== SUPPLIED DATA
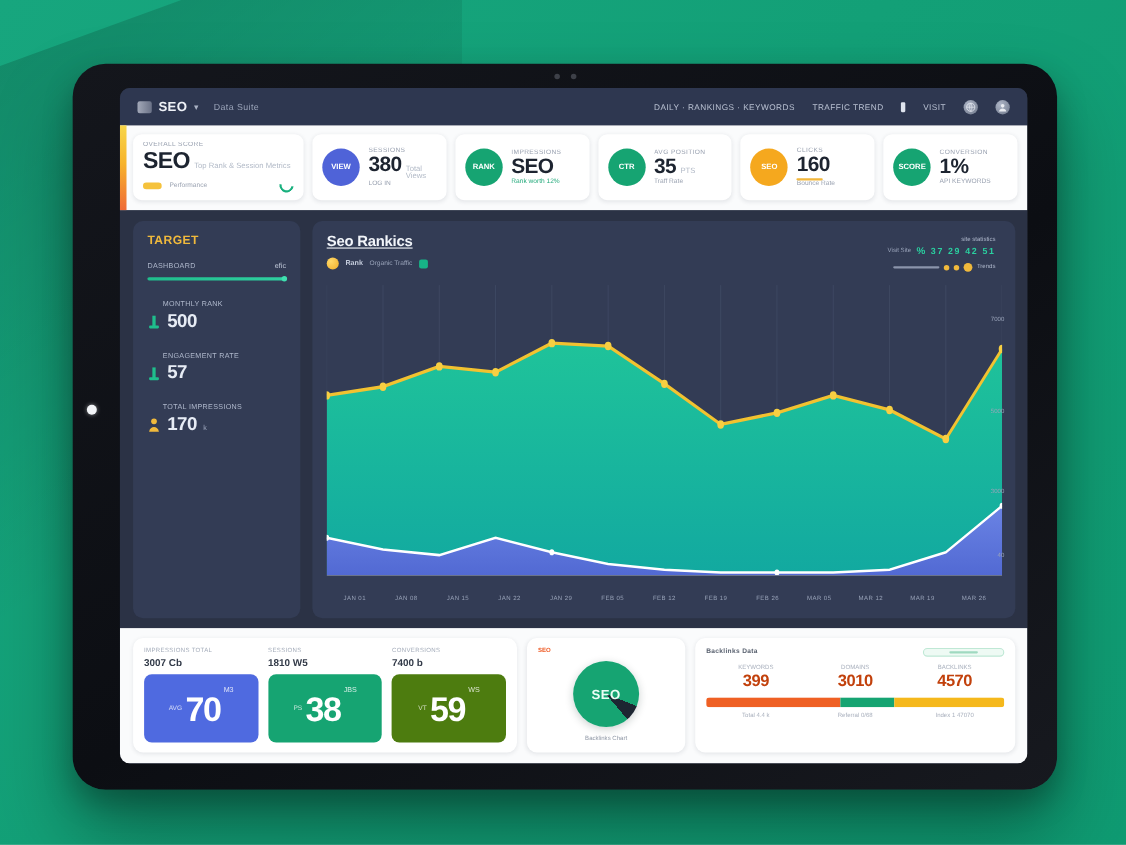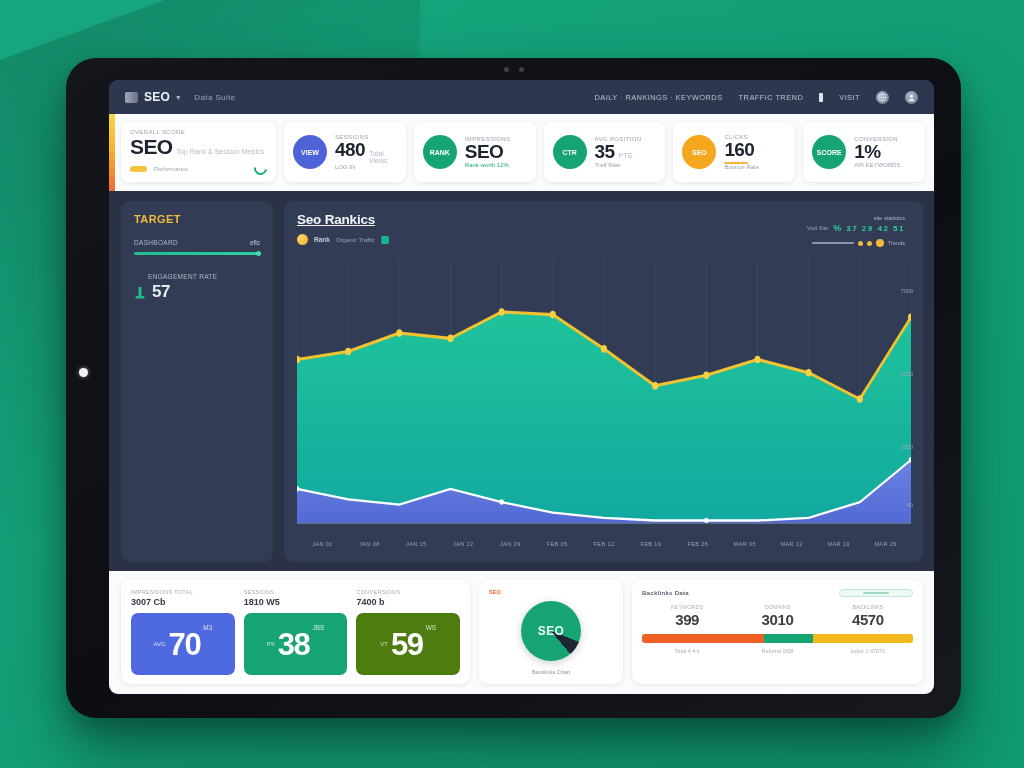--- a/index.html
+++ b/index.html
@@ -276,7 +276,7 @@
         <div class="kpi-body">
           <div class="kpi-cap">SESSIONS</div>
           <div class="kpi-row">
-            <span class="kpi-val">480</span>
+            <span class="kpi-val">380</span>
             <span class="kpi-sup">Total Views</span>
           </div>
           <div class="kpi-sub">LOG IN</div>

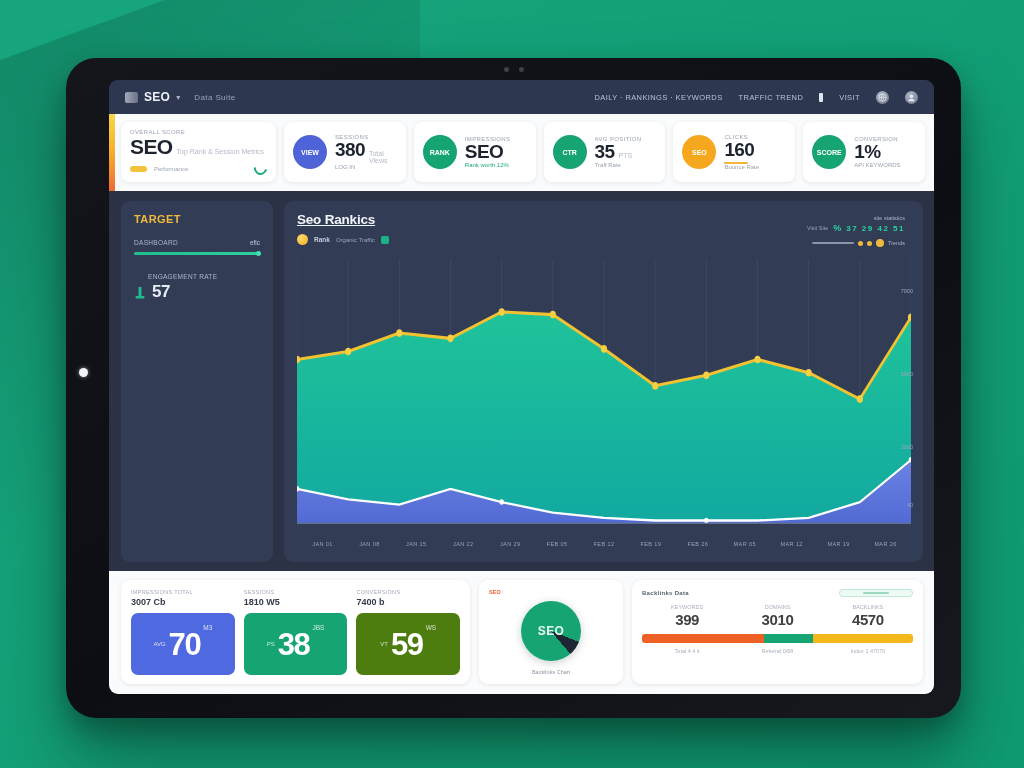--- a/index.html
+++ b/index.html
@@ -340,6 +340,17 @@
         </div>
         <div class="side-prog"></div>
 
+        <div class="metric">
+          <div class="metric-cap">MONTHLY RANK</div>
+          <div class="metric-line">
+            <svg class="metric-ic" viewBox="0 0 12 15">
+                <rect x="4.5" y="2" width="3" height="11" fill="#1fbd8c"></rect>
+                <rect x="1.5" y="11" width="9" height="2.6" rx="1" fill="#1fbd8c"></rect>
+              </svg>
+            <span class="metric-num">500</span>
+            <span class="metric-unit"></span>
+          </div>
+        </div>
 
         <div class="metric">
           <div class="metric-cap">ENGAGEMENT RATE</div>

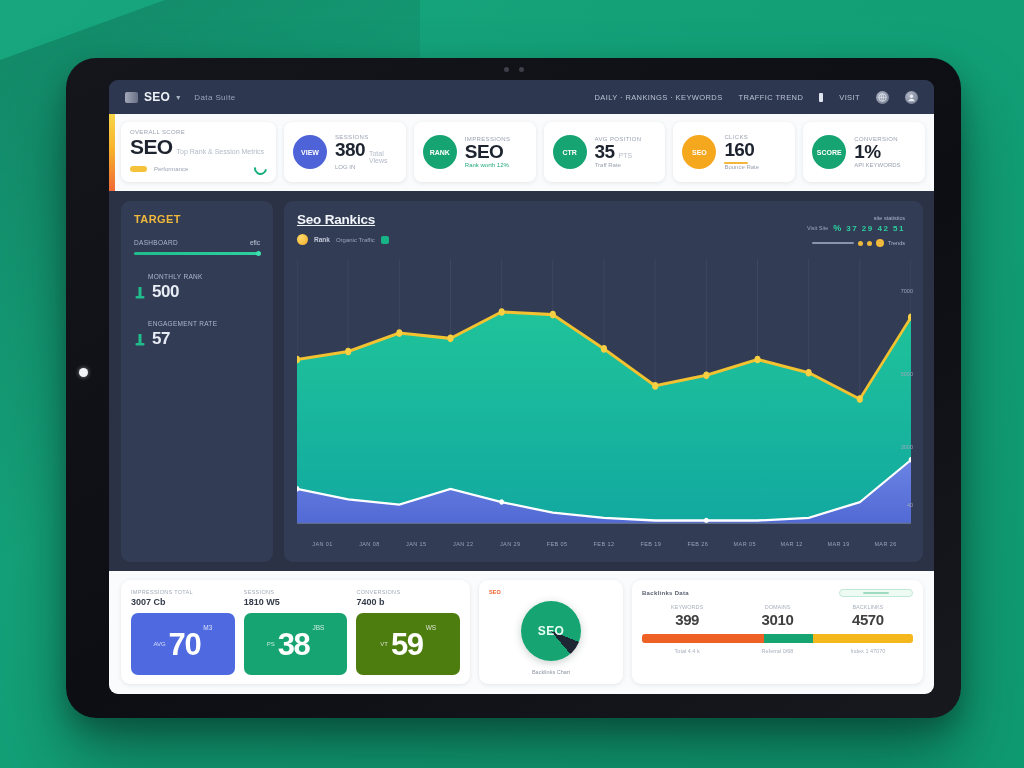--- a/index.html
+++ b/index.html
@@ -364,6 +364,17 @@
           </div>
         </div>
 
+        <div class="metric">
+          <div class="metric-cap">TOTAL IMPRESSIONS</div>
+          <div class="metric-line">
+            <svg class="metric-ic" viewBox="0 0 12 15">
+                <circle cx="6" cy="4" r="2.6" fill="#f0b93c"></circle>
+                <path d="M1.5 13.5c.6-3 2.4-4.3 4.5-4.3s3.9 1.3 4.5 4.3z" fill="#f0b93c"></path>
+              </svg>
+            <span class="metric-num">170</span>
+            <span class="metric-unit">k</span>
+          </div>
+        </div>
 
       </div>
 

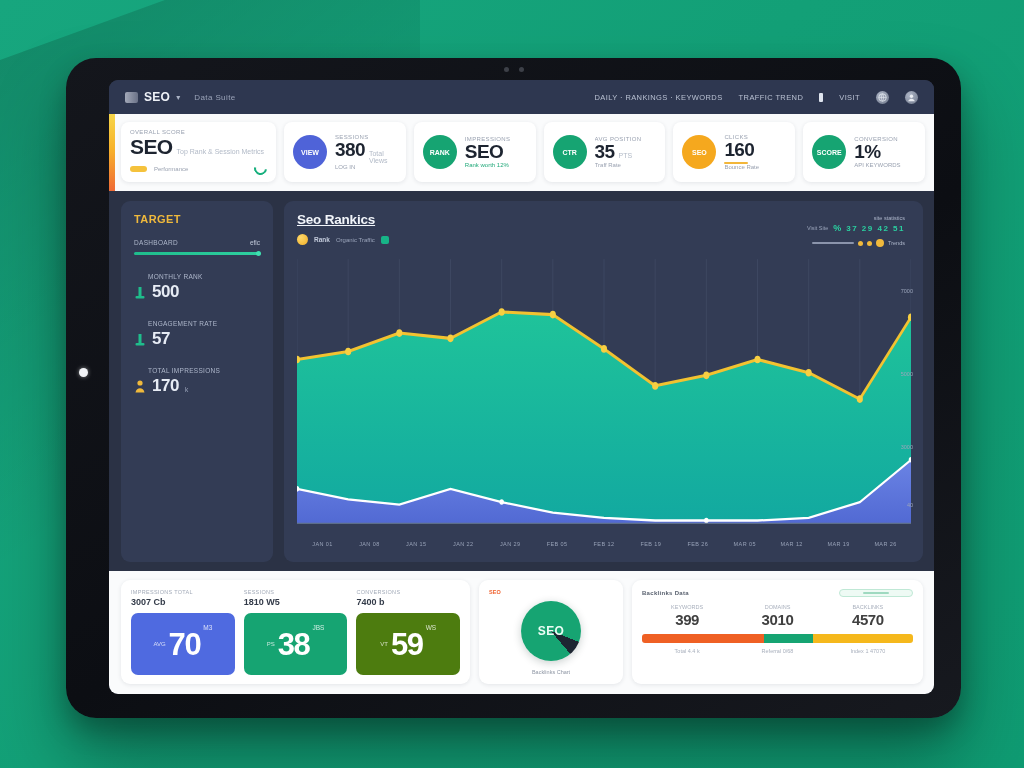--- a/index.html
+++ b/index.html
@@ -203,7 +203,7 @@
   .st-nums{ display:flex; margin-top:7px; }
   .st-col{ flex:1; text-align:center; }
   .st-cap{ color:#a9b0bd; font-size:5.5px; filter:blur(.6px); }
-  .st-val{ color:#404040; font-size:15px; font-weight:700; letter-spacing:-.4px;
+  .st-val{ color:#c2410c; font-size:15px; font-weight:700; letter-spacing:-.4px;
      filter:blur(.4px); margin-top:1px; }
   .st-bar{ display:flex; height:9px; border-radius:3px; overflow:hidden; margin-top:6px; }
   .st-foot{ display:flex; margin-top:5px; }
====
WHAT YOU SHOULD DO: Within the records above, count each line holding "unit". Write down only the number.

WRITTEN SOLUTION: 2